Not just in America: hate and white supremacy has always been just as prevalent in Canada as in the “land of the free”


QAnon, Soldiers of Odin, and the KKK are just a few of the conspiracy and supremacy groups operating in Canada, while the infamous Proud Boys call this country home

white supremacy
Photo by Gayatri Malhotra via Unsplash.

On Jan. 6, rioters stormed the United States Capitol building and five people died in the process. Then-president Donald Trump and multiple American politicians have been credited with inciting the riot. The rioters consisted of   an amalgamation of different far-right, white supremacist, and conspiracy theorist groups.

Since as far back as March, many Canadians have been part of a debate on whether the same systemic racism and white supremacy (that is so often portrayed as U.S.-specific) exists here. Of course, it does. But that has not stopped people from arguing.

Over the summer, multiple prominent Canadian politicians, like Ontario Premier Doug Ford and Bloc Quebecois leader Yves-Francois Blanchet made the claim that systemic racism does not exist in Canada, or that at the very least it is not as bad as in the United States. Brenda Lucki, the commissioner for the RCMP, claimed that she was “having trouble with the definition of systemic racism,” and that ultimately, she does not believe it exists.

In fact, despite comments to the contrary by Canadian politicians and law enforcement,there is an alarmingly large number of white nationalist groups, or groups affiliated with white nationalism, in Canada. Thankfully, these groups have seldom crawled out of their racist, homophobic, and xenophobic holes in the past. Unfortunately, this has begun to change in the last several years.

In March of 2017, members of the Soldiers of Odin (SOO) were arrested in downtown Vancouver after they attacked participants at an anti-racism rally. SOO was established in Finland in 2015 and subscribe to an ideology that is  overtly Islamophobic and anti-immigrant in nature.

Although SOO chapters in Canada claim to be firmly against racism, there has continued to be racially-motivated threats of violence by SOO members.
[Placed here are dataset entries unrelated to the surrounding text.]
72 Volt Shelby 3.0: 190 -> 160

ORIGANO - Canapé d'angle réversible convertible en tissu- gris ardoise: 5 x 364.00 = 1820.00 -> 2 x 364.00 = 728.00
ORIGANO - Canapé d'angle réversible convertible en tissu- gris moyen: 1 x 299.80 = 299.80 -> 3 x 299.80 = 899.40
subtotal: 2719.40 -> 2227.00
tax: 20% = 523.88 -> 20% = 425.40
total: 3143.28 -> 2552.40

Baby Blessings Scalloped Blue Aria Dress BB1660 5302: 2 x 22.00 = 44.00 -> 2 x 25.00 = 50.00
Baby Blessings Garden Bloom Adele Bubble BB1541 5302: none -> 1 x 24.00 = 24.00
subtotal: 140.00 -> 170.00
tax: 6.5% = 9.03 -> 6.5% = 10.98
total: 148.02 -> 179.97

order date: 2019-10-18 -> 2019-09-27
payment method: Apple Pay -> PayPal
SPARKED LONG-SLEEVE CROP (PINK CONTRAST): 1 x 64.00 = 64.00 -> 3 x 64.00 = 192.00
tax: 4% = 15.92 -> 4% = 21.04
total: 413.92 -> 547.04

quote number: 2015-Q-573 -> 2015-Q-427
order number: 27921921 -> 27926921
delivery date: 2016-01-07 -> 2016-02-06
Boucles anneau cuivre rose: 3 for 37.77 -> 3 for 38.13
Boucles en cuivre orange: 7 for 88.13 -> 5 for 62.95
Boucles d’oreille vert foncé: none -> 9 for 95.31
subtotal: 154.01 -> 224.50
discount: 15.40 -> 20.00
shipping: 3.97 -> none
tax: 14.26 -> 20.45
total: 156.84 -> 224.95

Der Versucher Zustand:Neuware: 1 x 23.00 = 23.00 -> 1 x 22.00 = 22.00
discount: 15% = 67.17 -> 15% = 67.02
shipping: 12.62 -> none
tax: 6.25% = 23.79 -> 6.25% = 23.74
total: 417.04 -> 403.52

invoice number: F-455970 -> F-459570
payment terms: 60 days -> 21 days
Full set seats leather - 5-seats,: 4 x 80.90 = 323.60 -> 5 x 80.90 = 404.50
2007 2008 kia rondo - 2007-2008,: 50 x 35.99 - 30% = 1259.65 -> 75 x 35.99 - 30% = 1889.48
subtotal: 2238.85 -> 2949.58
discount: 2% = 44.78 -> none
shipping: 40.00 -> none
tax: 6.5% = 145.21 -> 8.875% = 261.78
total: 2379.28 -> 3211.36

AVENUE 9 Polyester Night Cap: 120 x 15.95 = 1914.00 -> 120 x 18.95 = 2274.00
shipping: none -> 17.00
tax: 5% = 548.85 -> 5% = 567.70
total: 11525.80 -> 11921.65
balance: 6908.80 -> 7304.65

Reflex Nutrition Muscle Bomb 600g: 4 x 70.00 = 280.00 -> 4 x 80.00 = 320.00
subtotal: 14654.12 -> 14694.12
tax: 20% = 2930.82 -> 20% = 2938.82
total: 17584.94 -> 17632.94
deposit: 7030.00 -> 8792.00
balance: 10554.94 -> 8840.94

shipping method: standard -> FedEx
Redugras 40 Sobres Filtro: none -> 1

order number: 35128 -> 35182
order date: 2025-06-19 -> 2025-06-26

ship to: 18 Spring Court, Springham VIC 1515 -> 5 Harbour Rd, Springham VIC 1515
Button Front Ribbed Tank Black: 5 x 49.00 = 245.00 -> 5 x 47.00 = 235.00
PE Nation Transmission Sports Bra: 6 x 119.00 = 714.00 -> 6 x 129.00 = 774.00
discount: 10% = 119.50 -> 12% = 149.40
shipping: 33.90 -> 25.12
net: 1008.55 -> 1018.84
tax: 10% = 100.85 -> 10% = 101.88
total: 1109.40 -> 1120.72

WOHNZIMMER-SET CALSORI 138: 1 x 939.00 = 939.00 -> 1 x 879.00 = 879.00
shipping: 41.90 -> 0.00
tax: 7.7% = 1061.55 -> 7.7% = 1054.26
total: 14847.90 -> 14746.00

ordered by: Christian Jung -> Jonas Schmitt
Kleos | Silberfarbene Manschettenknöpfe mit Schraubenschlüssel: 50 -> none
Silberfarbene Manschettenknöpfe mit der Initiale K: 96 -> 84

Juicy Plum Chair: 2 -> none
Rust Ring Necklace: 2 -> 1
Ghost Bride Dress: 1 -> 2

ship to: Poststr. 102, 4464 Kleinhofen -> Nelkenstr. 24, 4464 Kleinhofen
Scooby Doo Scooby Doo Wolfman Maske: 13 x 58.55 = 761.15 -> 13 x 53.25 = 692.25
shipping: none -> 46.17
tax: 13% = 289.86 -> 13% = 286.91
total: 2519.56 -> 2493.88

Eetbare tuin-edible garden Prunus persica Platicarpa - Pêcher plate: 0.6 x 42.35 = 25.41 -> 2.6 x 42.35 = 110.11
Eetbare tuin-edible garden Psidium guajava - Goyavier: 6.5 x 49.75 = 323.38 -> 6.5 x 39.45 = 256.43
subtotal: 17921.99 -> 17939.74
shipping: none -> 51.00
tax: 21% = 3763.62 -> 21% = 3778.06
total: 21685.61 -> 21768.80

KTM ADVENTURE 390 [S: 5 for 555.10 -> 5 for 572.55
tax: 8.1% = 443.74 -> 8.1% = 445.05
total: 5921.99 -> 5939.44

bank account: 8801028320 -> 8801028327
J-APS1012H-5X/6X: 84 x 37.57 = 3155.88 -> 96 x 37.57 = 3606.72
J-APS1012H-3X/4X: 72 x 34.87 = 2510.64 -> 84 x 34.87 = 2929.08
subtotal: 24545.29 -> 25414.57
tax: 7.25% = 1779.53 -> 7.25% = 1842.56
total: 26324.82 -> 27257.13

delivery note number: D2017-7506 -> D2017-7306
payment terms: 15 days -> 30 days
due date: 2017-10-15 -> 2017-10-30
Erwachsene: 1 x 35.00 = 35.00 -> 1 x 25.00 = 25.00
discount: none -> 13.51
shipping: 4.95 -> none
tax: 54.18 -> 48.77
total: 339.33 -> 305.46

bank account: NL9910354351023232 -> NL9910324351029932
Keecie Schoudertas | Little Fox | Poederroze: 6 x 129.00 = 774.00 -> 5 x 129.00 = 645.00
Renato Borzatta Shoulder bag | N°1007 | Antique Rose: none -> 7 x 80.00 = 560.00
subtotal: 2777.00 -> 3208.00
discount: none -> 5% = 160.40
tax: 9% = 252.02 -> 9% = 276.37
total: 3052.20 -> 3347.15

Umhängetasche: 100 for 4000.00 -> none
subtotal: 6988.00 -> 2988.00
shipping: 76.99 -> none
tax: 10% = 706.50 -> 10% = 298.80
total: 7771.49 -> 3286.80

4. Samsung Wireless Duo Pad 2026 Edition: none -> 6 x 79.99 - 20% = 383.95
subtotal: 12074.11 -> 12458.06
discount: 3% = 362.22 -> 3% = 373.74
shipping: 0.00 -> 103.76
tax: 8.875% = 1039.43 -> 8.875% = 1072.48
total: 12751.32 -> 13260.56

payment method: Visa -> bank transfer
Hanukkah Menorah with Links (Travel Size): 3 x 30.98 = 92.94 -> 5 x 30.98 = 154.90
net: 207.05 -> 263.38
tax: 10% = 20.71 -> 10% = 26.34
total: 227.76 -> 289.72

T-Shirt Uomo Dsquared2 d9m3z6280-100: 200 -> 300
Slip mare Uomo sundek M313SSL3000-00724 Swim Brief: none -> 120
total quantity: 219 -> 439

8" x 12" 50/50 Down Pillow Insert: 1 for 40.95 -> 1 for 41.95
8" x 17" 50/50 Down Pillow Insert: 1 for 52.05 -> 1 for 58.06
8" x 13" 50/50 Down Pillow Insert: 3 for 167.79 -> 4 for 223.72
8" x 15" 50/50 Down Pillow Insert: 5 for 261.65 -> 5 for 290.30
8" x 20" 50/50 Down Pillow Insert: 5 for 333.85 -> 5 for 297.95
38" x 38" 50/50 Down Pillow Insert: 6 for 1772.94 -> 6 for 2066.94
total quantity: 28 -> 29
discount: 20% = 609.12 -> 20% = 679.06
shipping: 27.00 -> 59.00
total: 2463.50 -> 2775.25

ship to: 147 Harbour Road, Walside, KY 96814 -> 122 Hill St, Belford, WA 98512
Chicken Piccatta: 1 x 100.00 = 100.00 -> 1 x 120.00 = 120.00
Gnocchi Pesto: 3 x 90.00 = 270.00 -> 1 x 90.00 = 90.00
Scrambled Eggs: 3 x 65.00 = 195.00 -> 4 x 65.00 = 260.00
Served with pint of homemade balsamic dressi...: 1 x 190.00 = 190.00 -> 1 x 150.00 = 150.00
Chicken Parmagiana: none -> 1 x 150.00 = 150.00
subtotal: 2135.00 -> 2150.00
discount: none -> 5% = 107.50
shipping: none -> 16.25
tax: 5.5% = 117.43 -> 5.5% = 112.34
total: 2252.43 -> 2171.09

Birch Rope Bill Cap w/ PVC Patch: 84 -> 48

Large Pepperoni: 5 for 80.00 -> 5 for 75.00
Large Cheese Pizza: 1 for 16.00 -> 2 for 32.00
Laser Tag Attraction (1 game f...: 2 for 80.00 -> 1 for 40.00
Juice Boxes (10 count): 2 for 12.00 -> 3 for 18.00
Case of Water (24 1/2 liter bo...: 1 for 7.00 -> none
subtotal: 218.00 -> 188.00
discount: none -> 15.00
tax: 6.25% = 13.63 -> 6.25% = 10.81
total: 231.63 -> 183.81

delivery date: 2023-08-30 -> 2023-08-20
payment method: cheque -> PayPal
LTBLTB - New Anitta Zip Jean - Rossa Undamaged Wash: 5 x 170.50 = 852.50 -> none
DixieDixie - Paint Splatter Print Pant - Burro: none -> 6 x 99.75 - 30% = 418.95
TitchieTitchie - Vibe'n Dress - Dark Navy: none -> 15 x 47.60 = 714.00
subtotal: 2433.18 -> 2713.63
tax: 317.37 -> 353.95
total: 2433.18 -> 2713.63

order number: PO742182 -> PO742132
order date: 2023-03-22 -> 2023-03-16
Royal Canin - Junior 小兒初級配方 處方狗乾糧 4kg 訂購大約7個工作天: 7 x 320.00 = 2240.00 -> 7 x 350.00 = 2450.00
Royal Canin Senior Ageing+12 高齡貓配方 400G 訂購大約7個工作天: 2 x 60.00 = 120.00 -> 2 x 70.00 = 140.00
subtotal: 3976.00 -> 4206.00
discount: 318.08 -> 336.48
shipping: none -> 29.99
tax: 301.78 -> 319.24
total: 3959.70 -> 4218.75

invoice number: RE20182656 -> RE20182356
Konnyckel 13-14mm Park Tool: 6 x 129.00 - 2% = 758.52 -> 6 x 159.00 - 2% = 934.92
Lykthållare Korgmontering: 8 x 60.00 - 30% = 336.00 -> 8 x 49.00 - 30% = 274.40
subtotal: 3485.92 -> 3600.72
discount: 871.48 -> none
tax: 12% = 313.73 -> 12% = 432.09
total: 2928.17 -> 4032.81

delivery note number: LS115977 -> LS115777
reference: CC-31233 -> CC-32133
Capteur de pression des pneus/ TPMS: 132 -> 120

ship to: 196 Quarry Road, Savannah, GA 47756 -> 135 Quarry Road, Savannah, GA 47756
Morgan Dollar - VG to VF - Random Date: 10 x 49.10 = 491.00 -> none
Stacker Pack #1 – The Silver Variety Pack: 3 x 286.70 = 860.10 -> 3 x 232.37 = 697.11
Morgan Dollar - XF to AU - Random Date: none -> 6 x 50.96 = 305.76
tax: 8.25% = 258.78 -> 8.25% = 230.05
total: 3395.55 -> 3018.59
Most recently, members of the SOO physically and verbally threatened the Indigenous Youth for Wet’suwet’en when they were occupying the B.C. Legislature in Feb. 2020.

Also in 2017, a couple in Chilliwack, B.C. found a flyer in their driveway promoting a group called the “Loyal White Knights of the Ku Klux Klan,” and worried that it was because one of them was part of a marginalized group.

The most recent KKK news in Canada comes from Grimshaw, A.B., the town I went to school for all of junior high and high school. A man was pictured outside of a post office wearing a KKK hood, which divided the town (with many defending the man’s actions) and garnered outraged responses from advocacy organizations operating across Alberta.

These groups have been mostly hidden away from the public eye, operating on various online platforms. Nothing put the spotlight on them like the storming of the U.S. Capitol.

QAnon, a new conspiracy theory group that has quickly grown in popularity across Canada and the United States, had a significant role in the riots at the Capitol. Although QAnon does not outright claim white supremacy, especially in Canada, many white supremacists have become adherents of the group. Corey Hurren, a man who tried to break into Rideau Hall in July of 2020 to kill Prime Minister Justin Trudeau, had posted memes on his company’s Instagram page related to QAnon only a few months prior.

I have personally seen multiple friends and family members being slowly pulled into the hate-seething nonsense that is QAnon.

Another group that played a significant role in the storming of the U.S. Capitol has its very roots in Canada. The Proud Boys is an organization that was founded in Canada by Gavin McInnes, and is a far-right, white supremacist, male-dominated organization.

The Proud Boys were one of the most prominent groups present at the U.S. Capitol on Jan. 6, and very few Canadian chapters of the Proud Boys have responded to what happened. Only some have disbanded, but there are chapters throughout Canada that have done nothing in response.

As a result of their role in the Capitol riots, Jagmeet Singh, leader of the NDP, has begun a call for the Canadian government to officially designate the Proud Boys as a domestic terrorist organization. Singh’s united call for this designation was answered on Feb. 4, 2020, and the Proud Boys are officially considered a terrorist organization. Again, this group was started in Canada.

 People who are still on the fence on whether white supremacy is as bad in Canada as it is in the U.S., or “having trouble” with the definition of systemic racism like Brenda Lucki, need only to undertake a quick Google search of the groups mentioned above.

This ideology is not new in North America. It has been around since the beginning of colonization. We have only managed to convince ourselves that everything is completely fine. When we have government officials on all fronts calling for groups like these to be declared as domestic terrorists, there is a serious problem that needs addressing.

We need to stand firm against white supremacy. We need to stop cowering behind the national myth that Canadians are somehow incapable of being racist. There is no excuse for allowing this type of threat to grow this dire right in front of us in the year 2021.